Abstract
Purpose :
Adaptive-optics scanning laser ophthalmoscopy (AOSLO) records line-by-line video sequences that are subject to motion artifacts. Strip alignment cross-correlation has been the procedure of choice to correct for eye motion. The procedure requires human interaction in finding a reference frame. We are investigating the use of automated cross-correlation to located a suitable reference frame.
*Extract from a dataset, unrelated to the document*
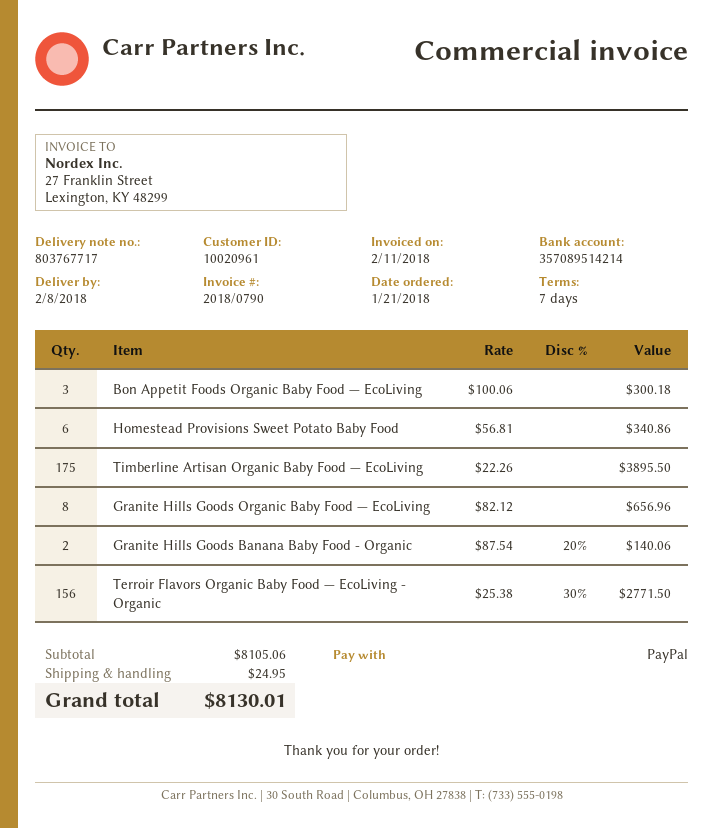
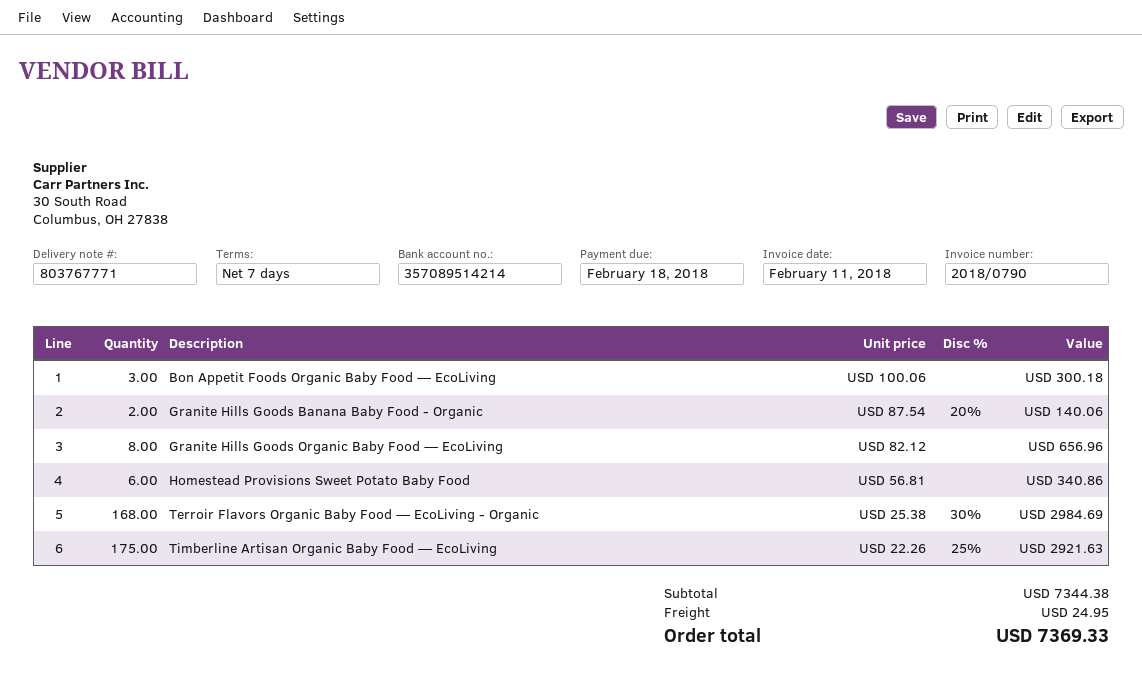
delivery note number: 803767717 -> 803767771
Timberline Artisan Organic Baby Food — EcoLiving: 175 x 22.26 = 3895.50 -> 175 x 22.26 - 25% = 2921.63
Terroir Flavors Organic Baby Food — EcoLiving - Organic: 156 x 25.38 - 30% = 2771.50 -> 168 x 25.38 - 30% = 2984.69
subtotal: 8105.06 -> 7344.38
total: 8130.01 -> 7369.33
We also investigated the influence of strip width and strip spacing on the success of the strip alignment cross-correlation.
Methods :
AOSLO video sequences were recorded with our custom-built instrument using the design by Dubra [Dubra Biomedical Optics Express (2011)]. Images were exported to a workstation with nVidia multicore graphics card running Matlab and NIH ImageJ. We used a set of 50 video sequences taken from the AOSLO. We used automated cross-correlation algorithm (ACCA) (StackReg plugin to NIH ImageJ) to analyze the correlation between subsequent frames. The maximum ACCA was used a screening tool to increase the detection speed of the optimal reference frame for strip alignment. We compared the result of NIH ImageJ plugin to the decision by a trained operator. For the strip width evaluation we varied the strip width between 8 and 40 pixel in steps of 8. For the strip spacing evaluation we varied the spacing between 8 and 40 pixel in steps of 8.
Results :
We found that ACCA increased the speed by finding good candidates for a toggle view by a human operator. The strip width and spacing variation had little influence on the resulting size of the image. The most important variable was image quality of the video sequence.
Conclusions :
AOSLO is limited in its clinical application by the low yield and long post-acquisition processing time. , it is estimated that for every hour of imaging between 10-20 hours of processing is needed. This severely limited the ability of clinicians to use AOSLO imaging on a routine basis. The high-resolution of the instrument limits the field-of-view. The small field-of-view entails that a large number of images have to acquired to yield a reasonable mosaic of overlapping individual images. In addition, light safely limits the quality of a single frame making it necessary to acquire a series of sequential frames at the same location. Continued advances in image processing and hardware motion correction are required to transform the operation of AOSLO imaging into a routine clinical device.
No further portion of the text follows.